Constructing Nest

I made this as part of my teaching materials for CS 381 : Summer 2011 at OSU where I was the instructor. It shows how to create a very small interpretor for a toy stack language.

Example operations

We are starting with an extremely simple language, given by simple operations on a stack. for e.g

1 2 +   => 3
2 2 *   => 4
2 3 dup => 2 3 3
2 1 + dup *  => 9
1 2 3 swap => 1 3 2
0 1 2 3 pop => 0 1 2

Can you guess what these evaluate to?

  • 2 3 4 + *
  • 2 3 swap 4 swap + *
  • 1 dup 2 + + 3 swap dup + swap pop

Concatenative languages are simple Turing-complete languages that have very minimal syntax. They provide a set of primitives to operate on the program stack, and little else.
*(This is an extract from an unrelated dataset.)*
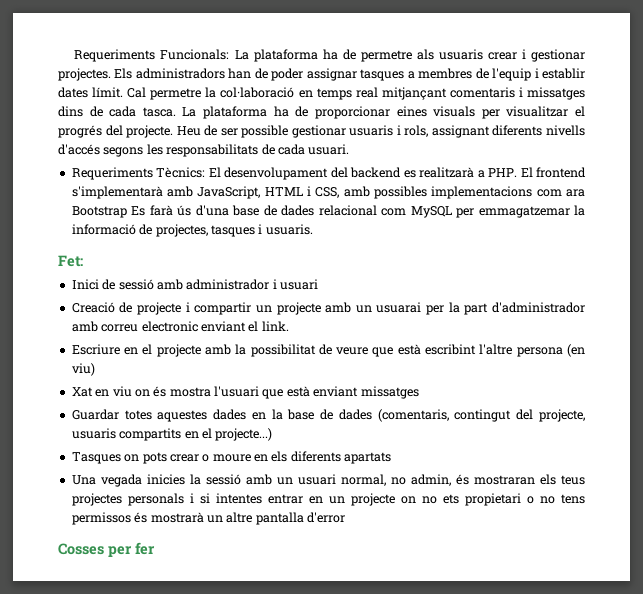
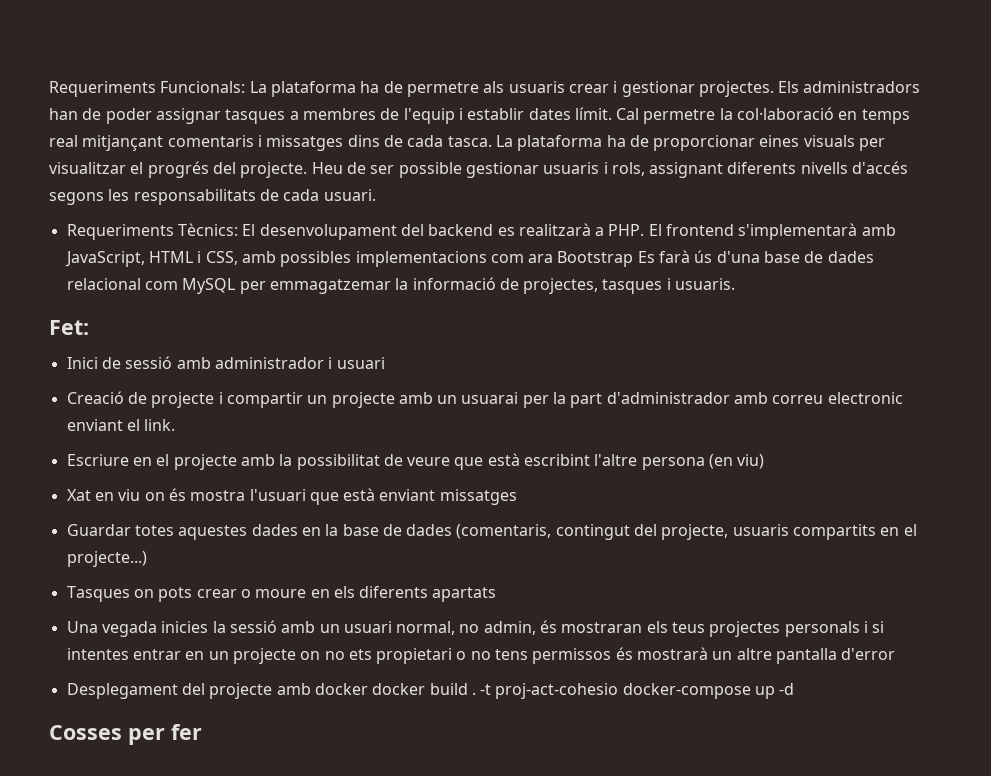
+ Desplegament del projecte amb docker docker build . -t proj-act-cohesio docker-compose up -d

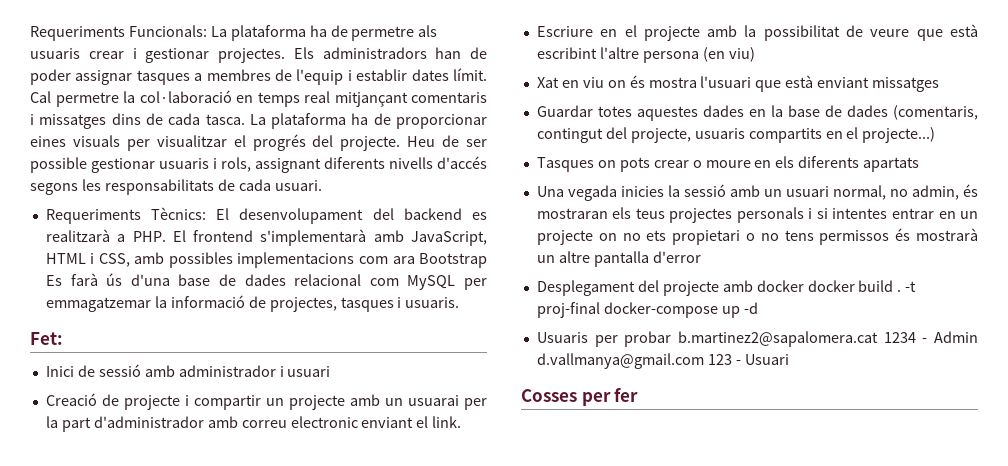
- -t proj-act-cohesio docker-compose up -d
+ -t proj-final docker-compose up -d
+ Usuaris per probar b.martinez2@sapalomera.cat 1234 - Admin d.vallmanya@gmail.com 123 - Usuari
Try writing the BNF rules for this language. Remember, the rules are extremely easy. Do not spend too much time thinking about it.

Parsing

module Main where

So, here is our starting point. It starts by looking at a provided string, and parses into a nested structure given by the data type Nest. Our nesting is provided by square brackets.

import Text.ParserCombinators.Parsec

data Nest = W String
          | I Int
          | Nested [Nest]
  deriving (Show)

Read a line and Parse it, returning the Nest data structure.

readLine :: String -> IO Nest
readLine input = case parse parseExpr "nest" input of
    Left err -> error (show err)
    Right q -> return q

Parse a number of words or nested structures.

parseExpr = do
  x <- many parseSingle
  return $ Nested x

Parse either a single word or a pair of nested brackets []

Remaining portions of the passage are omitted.